Posted By Tate Dwinnell |  Subscribe in a reader | Comment 1

Well, the much anticipated relief rally finally arrived last week with the S&P vaulting more than 13% off oversold conditions.  The rally was a bit deceptive with no real spike in fear or capitulation accompanying the move, but remember that capitulation doesn’t necessarily need to occur to mark a bottom… and that’s not to say this is “THE” bottom.  There’s certainly a tremendous amount of overhead resistance to work through and this is nothing more than a short covering, bargain hunting rally until bulls can prove themselves by breaching key downtrend lines.  I’ll keep the commentary light this week and jump right into the charts..
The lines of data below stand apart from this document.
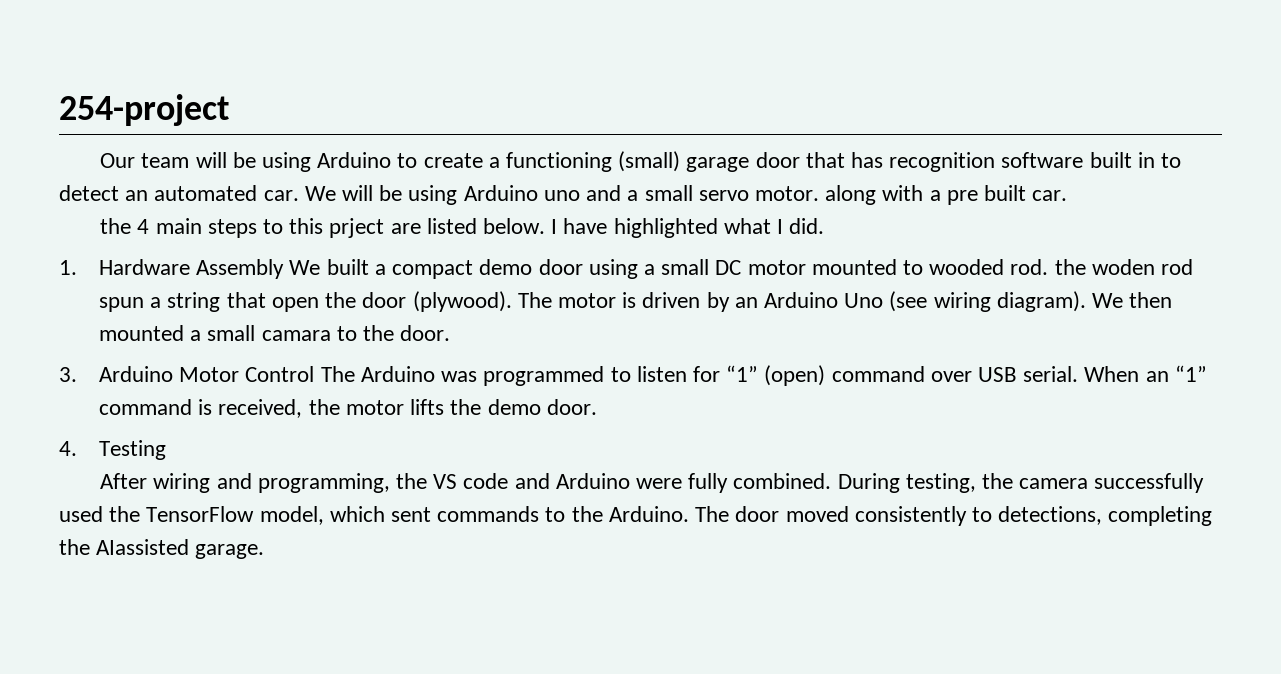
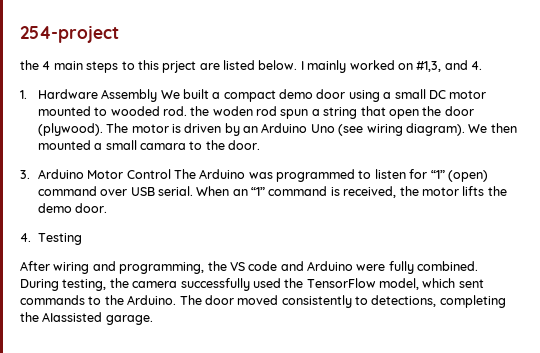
- Our team will be using Arduino to create a functioning (small) garage door that has recognition software built in to detect an automated car. We will be using Arduino uno and a small servo motor. along with a pre built car.
- I have highlighted what I did.
+ I mainly worked on #1,3, and 4.

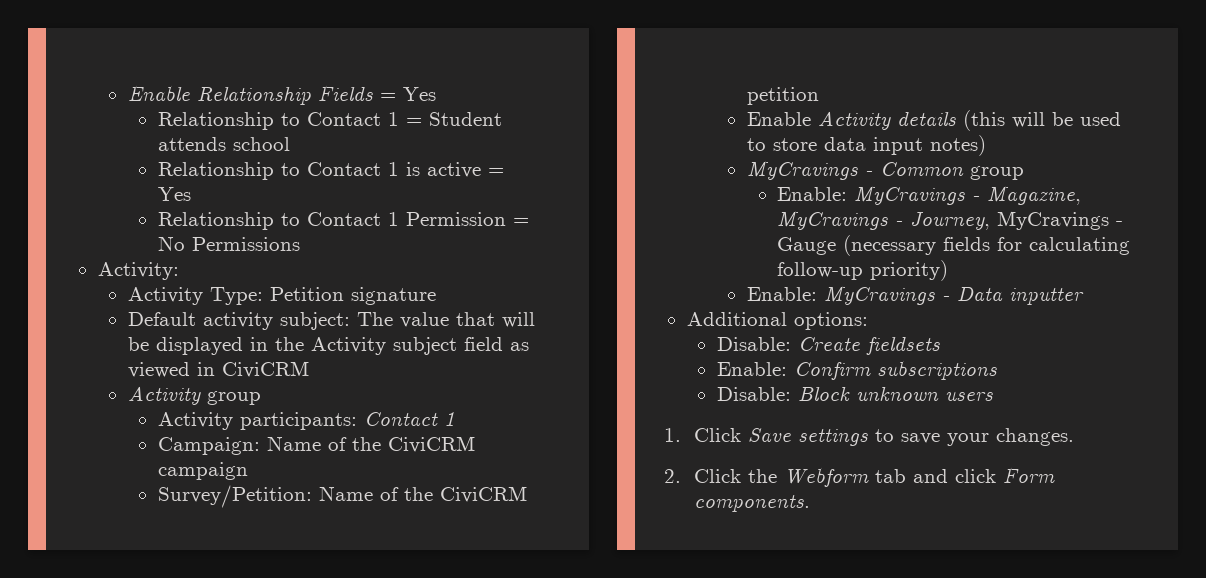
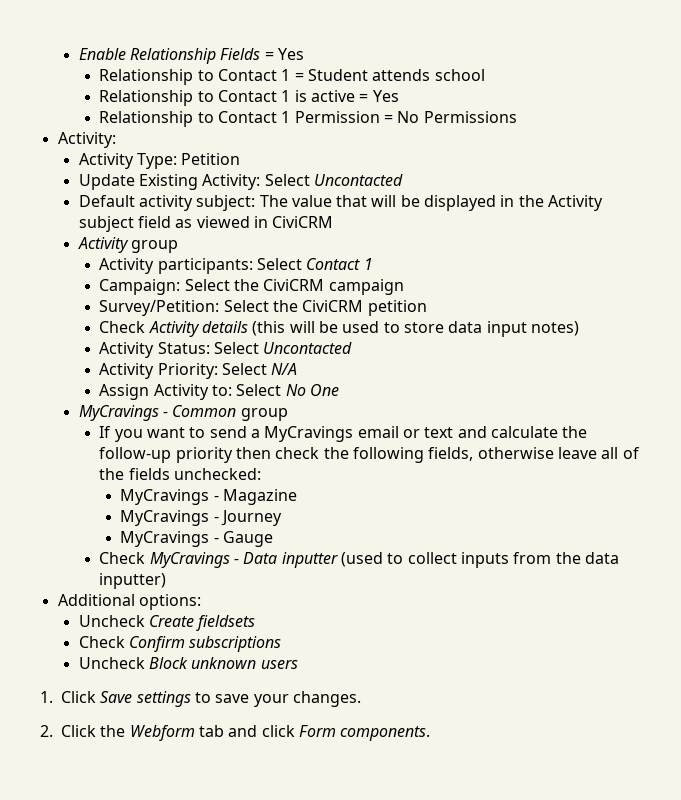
- Activity Type: Petition signature
+ Activity Type: Petition
+ Update Existing Activity: Select Uncontacted
- Activity participants: Contact 1
+ Activity participants: Select Contact 1
- Campaign: Name of the CiviCRM campaign
+ Campaign: Select the CiviCRM campaign
- Survey/Petition: Name of the CiviCRM petition
+ Survey/Petition: Select the CiviCRM petition
- Enable Activity details (this will be used to store data input notes)
+ Check Activity details (this will be used to store data input notes)
+ Activity Status: Select Uncontacted
+ Activity Priority: Select N/A
+ Assign Activity to: Select No One
  MyCravings - Common group
- Enable: MyCravings - Magazine, MyCravings - Journey, MyCravings - Gauge (necessary fields for calculating follow-up priority)
- Enable: MyCravings - Data inputter
+ If you want to send a MyCravings email or text and calculate the follow-up priority then check the following fields, otherwise leave all of the fields unchecked:
+ MyCravings - Magazine
+ MyCravings - Journey
+ MyCravings - Gauge
+ Check MyCravings - Data inputter (used to collect inputs from the data inputter)
- Disable: Create fieldsets
+ Uncheck Create fieldsets
- Enable: Confirm subscriptions
+ Check Confirm subscriptions
- Disable: Block unknown users
+ Uncheck Block unknown users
Everyone wants to know.. is this the bottom? How long will the rally last?  I think the charts can provide some clues to that.  Taking a look at the magnitude of the initial rallies off the October and November lows reveals that the average gain was right around 20% with the rally in October rising 19% over 6 days and the November rally producing a quick 21.5% gain in just 5 days.  If we assume that this rally will be in the neighborhood of those moves and falter after popping 20%, that runs the S&P500 right into big resistance at 800.  So, it’s quite possible we see another quick 5 – 7% in the first half of next week.  Yeah, these bear market rallies are sharp and deceptive leaving many behind.  If you missed it, don’t sweat it!  Whatever you do, don’t chase these rallies.  Be patient and wait for a digestion of this sharp move up because it will come.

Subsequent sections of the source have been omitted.